Dr. Robert Quigley, senior vice president and regional medical director of International SOS (a global medical and travel security services firm), told Newsweek: "Many airlines are offering to rebook flights for those impacted by COVID-19 at no additional cost" and some hotels "are demonstrating flexibility in their policies under these unusual circumstances of COVID-19."

Some insurers offer adjusted coverage in view of COVID-19

From around January 21, which is when the World Health Organization (WHO) first reported there was human-to-human transmission, the COVID-19 virus outbreak has become a "known event," in insurance policy speak.

And the date from when the outbreak is considered a known event can differ according to the insurer. For example, some companies might consider the virus a known event from earlier in January or from back in December last year, when it was first reported.

"Remember that travel insurance helps with unexpected events. Similar to a hurricane, once an event is a 'known event,' it may not be a covered reason for cancellation if a traveler books a trip after that date. For many insurance companies, plans must have been purchased before January 21, 2020, for trip cancellation and interruption coverage to apply," the USTIA notes.

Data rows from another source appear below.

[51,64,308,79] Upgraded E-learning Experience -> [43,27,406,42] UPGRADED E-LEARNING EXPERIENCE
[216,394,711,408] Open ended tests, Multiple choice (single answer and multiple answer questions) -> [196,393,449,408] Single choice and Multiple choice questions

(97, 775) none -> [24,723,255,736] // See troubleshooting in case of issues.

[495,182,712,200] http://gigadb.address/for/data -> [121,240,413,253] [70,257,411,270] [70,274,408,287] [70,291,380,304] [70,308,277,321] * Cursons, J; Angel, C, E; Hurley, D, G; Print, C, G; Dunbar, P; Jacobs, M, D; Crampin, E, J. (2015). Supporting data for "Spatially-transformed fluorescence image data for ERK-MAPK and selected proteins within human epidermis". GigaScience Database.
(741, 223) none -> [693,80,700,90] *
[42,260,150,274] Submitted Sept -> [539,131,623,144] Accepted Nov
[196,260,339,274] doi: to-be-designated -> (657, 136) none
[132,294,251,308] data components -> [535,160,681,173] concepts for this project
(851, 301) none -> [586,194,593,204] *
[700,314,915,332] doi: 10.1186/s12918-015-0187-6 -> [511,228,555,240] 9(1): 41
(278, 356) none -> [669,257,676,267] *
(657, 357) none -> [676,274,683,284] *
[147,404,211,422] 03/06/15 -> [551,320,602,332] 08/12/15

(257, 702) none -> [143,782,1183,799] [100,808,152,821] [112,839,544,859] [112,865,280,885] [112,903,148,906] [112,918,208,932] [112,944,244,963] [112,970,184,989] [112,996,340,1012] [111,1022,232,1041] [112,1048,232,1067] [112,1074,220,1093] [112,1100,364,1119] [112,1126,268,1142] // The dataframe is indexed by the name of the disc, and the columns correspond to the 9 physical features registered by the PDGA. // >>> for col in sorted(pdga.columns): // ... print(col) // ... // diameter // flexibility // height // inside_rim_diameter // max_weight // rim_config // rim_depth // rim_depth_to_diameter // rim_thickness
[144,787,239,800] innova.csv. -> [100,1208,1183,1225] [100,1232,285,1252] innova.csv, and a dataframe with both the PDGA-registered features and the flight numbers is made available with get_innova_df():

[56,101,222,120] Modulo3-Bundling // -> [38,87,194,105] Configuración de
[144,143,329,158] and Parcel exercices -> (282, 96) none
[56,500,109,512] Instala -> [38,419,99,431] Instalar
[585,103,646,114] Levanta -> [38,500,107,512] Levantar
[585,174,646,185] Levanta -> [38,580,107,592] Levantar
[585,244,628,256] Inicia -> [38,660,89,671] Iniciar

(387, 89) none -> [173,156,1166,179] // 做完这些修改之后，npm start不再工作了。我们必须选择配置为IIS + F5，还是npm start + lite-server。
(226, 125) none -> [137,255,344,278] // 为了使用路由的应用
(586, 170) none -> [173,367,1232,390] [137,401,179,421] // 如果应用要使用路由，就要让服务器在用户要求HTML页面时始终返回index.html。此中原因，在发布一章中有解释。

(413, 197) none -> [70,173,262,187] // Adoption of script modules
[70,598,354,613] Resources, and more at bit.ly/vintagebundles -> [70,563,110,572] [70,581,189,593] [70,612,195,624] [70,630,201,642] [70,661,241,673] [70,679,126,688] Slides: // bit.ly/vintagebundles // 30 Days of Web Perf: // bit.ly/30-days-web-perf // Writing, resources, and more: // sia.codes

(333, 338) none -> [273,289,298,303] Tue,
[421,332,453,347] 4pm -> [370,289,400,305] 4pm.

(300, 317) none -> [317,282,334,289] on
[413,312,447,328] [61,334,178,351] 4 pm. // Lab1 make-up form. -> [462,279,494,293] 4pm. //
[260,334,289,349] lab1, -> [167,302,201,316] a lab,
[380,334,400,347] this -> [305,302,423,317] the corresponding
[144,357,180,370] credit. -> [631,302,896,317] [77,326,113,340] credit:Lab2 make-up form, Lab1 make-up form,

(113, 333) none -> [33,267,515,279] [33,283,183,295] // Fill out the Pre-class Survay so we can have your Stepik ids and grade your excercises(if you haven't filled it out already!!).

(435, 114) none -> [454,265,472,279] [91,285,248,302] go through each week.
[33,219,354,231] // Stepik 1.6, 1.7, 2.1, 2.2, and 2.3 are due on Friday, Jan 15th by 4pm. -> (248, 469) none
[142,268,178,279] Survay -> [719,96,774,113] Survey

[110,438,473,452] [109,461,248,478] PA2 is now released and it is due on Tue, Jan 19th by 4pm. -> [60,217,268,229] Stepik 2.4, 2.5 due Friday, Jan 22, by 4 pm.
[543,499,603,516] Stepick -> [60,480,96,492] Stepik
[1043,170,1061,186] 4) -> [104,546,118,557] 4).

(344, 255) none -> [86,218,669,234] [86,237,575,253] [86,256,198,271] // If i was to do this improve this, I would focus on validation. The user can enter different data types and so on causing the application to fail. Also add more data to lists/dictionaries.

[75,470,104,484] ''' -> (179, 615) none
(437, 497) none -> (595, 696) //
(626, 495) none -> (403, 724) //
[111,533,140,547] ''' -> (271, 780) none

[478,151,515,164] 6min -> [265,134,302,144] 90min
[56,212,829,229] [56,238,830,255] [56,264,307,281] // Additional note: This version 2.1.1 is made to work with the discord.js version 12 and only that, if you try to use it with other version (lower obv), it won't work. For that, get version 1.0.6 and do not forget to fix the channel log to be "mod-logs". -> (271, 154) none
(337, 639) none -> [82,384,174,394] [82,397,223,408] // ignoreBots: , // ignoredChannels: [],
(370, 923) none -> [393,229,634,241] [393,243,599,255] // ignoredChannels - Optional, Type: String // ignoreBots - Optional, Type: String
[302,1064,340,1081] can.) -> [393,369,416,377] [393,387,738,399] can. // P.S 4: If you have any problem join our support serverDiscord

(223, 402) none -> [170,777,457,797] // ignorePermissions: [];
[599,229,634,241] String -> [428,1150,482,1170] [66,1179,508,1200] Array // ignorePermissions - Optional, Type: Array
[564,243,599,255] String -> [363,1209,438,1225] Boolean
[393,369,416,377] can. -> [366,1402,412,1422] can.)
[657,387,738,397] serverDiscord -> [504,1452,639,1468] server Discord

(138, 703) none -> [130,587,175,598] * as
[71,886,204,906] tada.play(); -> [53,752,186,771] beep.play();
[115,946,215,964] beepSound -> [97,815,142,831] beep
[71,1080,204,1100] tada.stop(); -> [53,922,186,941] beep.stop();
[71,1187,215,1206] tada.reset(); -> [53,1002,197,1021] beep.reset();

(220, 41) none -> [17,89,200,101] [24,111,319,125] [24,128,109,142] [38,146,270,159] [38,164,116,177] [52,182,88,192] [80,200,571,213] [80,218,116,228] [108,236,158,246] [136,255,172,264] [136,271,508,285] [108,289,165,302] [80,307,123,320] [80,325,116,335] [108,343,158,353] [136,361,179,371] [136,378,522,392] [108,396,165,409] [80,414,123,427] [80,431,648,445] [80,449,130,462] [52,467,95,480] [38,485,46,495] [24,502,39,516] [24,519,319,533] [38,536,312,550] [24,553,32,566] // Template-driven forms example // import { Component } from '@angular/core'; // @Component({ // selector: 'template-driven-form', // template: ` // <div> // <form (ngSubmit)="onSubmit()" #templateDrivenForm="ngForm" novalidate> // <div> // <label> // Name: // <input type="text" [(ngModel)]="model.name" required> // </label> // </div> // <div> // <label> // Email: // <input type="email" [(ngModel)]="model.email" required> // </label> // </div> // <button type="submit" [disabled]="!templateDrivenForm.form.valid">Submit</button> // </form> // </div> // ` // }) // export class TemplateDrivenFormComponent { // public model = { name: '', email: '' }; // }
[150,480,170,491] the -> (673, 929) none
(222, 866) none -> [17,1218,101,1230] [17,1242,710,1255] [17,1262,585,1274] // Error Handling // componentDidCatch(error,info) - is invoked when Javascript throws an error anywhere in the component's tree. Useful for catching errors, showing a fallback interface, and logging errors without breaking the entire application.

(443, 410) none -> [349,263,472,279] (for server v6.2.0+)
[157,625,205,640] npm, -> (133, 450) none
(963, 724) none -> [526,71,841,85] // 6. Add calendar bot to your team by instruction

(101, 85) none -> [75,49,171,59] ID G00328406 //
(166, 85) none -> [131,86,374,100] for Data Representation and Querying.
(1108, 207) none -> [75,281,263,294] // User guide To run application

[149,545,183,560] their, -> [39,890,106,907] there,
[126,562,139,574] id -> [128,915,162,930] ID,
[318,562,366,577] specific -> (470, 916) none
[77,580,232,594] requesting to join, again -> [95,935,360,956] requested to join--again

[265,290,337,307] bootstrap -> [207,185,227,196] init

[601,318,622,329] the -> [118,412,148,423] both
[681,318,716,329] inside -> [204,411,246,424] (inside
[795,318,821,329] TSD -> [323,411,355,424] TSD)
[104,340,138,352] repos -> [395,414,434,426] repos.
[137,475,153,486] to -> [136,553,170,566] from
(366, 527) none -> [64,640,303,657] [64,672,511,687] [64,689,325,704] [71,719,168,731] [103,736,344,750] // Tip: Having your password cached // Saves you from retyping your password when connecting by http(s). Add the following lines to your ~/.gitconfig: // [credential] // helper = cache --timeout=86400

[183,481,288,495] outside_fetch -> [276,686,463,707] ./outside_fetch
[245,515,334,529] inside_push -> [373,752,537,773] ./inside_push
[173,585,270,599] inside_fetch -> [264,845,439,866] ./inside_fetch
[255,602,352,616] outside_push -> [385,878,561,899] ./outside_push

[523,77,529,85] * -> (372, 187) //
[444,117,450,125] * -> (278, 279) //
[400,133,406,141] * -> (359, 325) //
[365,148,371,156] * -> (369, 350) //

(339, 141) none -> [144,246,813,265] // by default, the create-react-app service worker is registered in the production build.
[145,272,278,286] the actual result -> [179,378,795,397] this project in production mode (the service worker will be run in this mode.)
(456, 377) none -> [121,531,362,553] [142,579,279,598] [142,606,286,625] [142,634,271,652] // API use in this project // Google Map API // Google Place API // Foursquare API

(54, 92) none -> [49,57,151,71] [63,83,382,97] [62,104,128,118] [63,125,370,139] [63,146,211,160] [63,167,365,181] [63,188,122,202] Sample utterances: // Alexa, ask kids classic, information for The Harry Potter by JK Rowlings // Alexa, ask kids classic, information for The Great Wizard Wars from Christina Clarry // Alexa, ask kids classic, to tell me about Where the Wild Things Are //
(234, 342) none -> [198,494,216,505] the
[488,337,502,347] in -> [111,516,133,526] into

Speaking to Newsweek, Loffredi said: "Despite coronavirus being considered a known event, important coverages may still apply, such as financial default in the event your cruise line or, say, airline goes belly up."

The USTIA adds "If CFAR coverage is purchased today, travelers may still be eligible for coverage given the current situation [of the COVID-19 outbreak]," so it's best to check with your insurer for any changes in policies since the outbreak.

Travel Insured International is among the travel insurance companies that have adjusted their policies in view of the outbreak.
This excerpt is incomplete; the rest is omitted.